🤖 AI Summary
To address privacy preservation challenges in ship detection from multi-source heterogeneous satellite imagery, this paper proposes a federated learning (FL)-based distributed collaborative modeling framework that avoids centralized sharing of raw images and sensitive annotation data. We systematically evaluate the adaptability of four FL algorithms—FedAvg, FedProx, FedOpt, and FedMedian—in cross-domain satellite ship detection for the first time, and introduce a joint configuration strategy for communication rounds and local training epochs. Leveraging YOLOv8, we build a distributed detection architecture that achieves 12.3%–18.7% mAP improvement on small-scale client datasets, approaching the performance of full centralized training.
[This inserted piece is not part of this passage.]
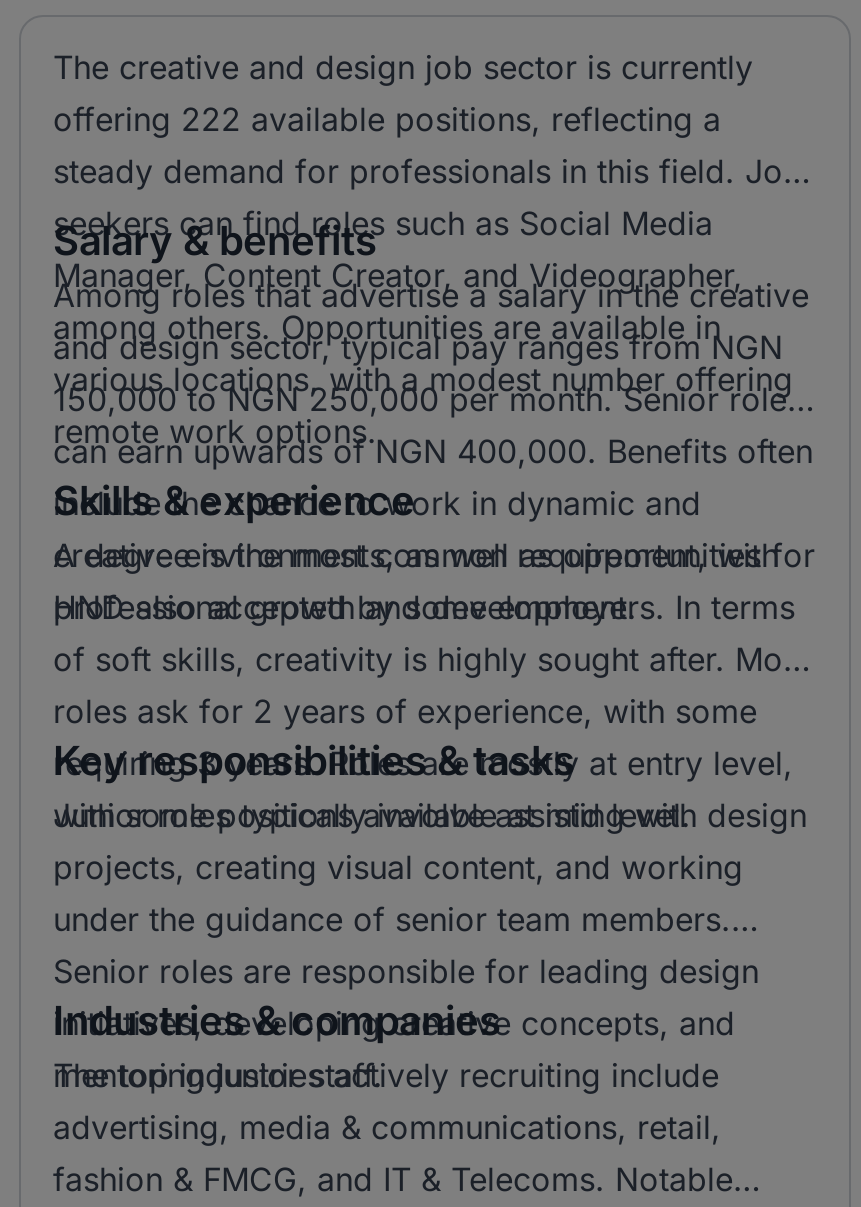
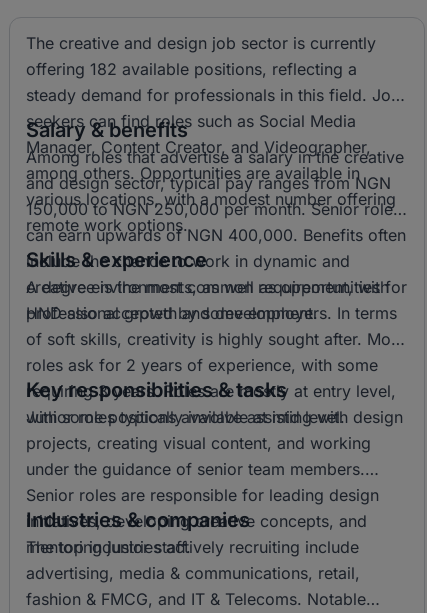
- offering 222 available positions, reflecting a
+ offering 182 available positions, reflecting a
Our core contributions are: (i) empirical validation of FL’s efficacy in remote sensing ship detection; (ii) identification of critical trade-offs between detection accuracy and computational efficiency governed by algorithm selection and training configuration; and (iii) provision of a reproducible technical pathway for privacy-sensitive, multi-source remote sensing intelligence analysis.
📝 Abstract
We investigate the application of Federated Learning (FL) for ship detection across diverse satellite datasets, offering a privacy-preserving solution that eliminates the need for data sharing or centralized collection. This approach is particularly advantageous for handling commercial satellite imagery or sensitive ship annotations. Four FL models including FedAvg, FedProx, FedOpt, and FedMedian, are evaluated and compared to a local training baseline, where the YOLOv8 ship detection model is independently trained on each dataset without sharing learned parameters. The results reveal that FL models substantially improve detection accuracy over training on smaller local datasets and achieve performance levels close to global training that uses all datasets during the training. Furthermore, the study underscores the importance of selecting appropriate FL configurations, such as the number of communication rounds and local training epochs, to optimize detection precision while maintaining computational efficiency.